## What the task requires
Copy each line below in which the string "before" occurs.
*** Record excerpts ***
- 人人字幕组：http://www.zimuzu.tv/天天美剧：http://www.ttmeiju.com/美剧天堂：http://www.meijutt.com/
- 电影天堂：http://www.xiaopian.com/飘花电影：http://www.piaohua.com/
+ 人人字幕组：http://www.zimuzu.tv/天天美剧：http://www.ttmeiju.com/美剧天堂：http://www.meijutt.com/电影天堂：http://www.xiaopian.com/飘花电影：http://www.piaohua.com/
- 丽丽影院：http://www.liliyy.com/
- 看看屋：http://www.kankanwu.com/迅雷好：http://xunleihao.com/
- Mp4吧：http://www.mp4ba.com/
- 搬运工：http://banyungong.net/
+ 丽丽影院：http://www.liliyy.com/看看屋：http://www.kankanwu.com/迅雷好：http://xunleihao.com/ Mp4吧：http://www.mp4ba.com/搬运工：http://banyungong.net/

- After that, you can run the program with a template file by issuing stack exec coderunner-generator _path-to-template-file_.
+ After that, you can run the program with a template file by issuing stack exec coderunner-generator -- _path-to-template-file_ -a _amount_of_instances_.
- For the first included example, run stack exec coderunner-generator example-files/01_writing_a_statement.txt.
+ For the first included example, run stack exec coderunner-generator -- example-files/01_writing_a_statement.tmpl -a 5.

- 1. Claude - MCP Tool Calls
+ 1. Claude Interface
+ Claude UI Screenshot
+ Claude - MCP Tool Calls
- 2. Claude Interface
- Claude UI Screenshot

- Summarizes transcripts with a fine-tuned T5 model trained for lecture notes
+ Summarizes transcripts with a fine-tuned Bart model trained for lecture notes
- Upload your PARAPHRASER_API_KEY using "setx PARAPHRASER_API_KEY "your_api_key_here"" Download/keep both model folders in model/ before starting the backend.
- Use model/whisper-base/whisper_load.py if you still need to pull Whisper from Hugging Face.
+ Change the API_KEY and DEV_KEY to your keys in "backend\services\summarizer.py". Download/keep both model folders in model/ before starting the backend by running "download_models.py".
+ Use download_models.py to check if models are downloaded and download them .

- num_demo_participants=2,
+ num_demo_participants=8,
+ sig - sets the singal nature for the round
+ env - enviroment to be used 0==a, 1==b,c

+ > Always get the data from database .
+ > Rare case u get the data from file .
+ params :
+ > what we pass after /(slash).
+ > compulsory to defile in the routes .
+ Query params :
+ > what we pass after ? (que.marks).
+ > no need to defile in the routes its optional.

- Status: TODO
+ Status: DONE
***
## Task solution
- Upload your PARAPHRASER_API_KEY using "setx PARAPHRASER_API_KEY "your_api_key_here"" Download/keep both model folders in model/ before starting the backend.
+ Change the API_KEY and DEV_KEY to your keys in "backend\services\summarizer.py". Download/keep both model folders in model/ before starting the backend by running "download_models.py".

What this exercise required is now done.